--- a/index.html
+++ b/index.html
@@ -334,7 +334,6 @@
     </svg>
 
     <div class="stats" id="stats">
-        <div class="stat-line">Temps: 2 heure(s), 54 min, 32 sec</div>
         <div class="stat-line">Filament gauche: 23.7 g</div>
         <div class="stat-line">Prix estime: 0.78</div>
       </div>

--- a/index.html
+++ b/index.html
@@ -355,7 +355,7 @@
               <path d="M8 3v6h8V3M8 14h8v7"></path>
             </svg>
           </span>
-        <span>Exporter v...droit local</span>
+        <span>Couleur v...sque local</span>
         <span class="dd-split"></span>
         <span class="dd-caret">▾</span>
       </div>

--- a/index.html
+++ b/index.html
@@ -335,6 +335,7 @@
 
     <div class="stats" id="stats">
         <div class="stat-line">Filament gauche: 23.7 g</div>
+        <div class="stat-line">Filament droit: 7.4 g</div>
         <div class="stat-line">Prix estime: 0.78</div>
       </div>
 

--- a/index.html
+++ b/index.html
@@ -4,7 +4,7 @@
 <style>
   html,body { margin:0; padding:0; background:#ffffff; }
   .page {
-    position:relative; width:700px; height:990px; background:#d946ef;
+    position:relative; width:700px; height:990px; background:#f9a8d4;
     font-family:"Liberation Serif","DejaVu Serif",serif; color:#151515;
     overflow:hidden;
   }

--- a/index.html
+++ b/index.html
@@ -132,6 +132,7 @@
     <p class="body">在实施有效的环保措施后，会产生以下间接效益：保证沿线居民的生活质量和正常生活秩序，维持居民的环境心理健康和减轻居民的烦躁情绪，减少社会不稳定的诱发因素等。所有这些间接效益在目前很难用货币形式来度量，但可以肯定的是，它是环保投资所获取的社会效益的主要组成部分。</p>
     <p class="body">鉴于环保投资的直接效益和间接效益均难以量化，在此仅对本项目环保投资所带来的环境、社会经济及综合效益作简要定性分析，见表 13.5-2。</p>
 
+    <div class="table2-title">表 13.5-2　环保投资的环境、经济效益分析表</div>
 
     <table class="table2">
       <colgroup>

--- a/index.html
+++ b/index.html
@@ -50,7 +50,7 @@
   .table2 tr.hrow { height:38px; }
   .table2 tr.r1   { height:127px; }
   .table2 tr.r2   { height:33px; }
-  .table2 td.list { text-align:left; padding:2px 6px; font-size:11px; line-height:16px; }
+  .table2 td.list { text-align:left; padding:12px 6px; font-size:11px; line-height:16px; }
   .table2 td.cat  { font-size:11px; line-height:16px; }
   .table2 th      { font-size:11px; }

++++

Task to carry out:
Output nothing but the lines from the one containing "margin:0; padding:0; background:#ffffff;" through the last line of the data, exactly as they stand.

Written answer:
   html,body { margin:0; padding:0; background:#ffffff; }
   .page {
-    position:relative; width:700px; height:990px; background:#d946ef;
+    position:relative; width:700px; height:990px; background:#f9a8d4;
     font-family:"Liberation Serif","DejaVu Serif",serif; color:#151515;
     overflow:hidden;
   }

--- a/index.html
+++ b/index.html
@@ -132,6 +132,7 @@
     <p class="body">在实施有效的环保措施后，会产生以下间接效益：保证沿线居民的生活质量和正常生活秩序，维持居民的环境心理健康和减轻居民的烦躁情绪，减少社会不稳定的诱发因素等。所有这些间接效益在目前很难用货币形式来度量，但可以肯定的是，它是环保投资所获取的社会效益的主要组成部分。</p>
     <p class="body">鉴于环保投资的直接效益和间接效益均难以量化，在此仅对本项目环保投资所带来的环境、社会经济及综合效益作简要定性分析，见表 13.5-2。</p>
 
+    <div class="table2-title">表 13.5-2　环保投资的环境、经济效益分析表</div>
 
     <table class="table2">
       <colgroup>

--- a/index.html
+++ b/index.html
@@ -50,7 +50,7 @@
   .table2 tr.hrow { height:38px; }
   .table2 tr.r1   { height:127px; }
   .table2 tr.r2   { height:33px; }
-  .table2 td.list { text-align:left; padding:2px 6px; font-size:11px; line-height:16px; }
+  .table2 td.list { text-align:left; padding:12px 6px; font-size:11px; line-height:16px; }
   .table2 td.cat  { font-size:11px; line-height:16px; }
   .table2 th      { font-size:11px; }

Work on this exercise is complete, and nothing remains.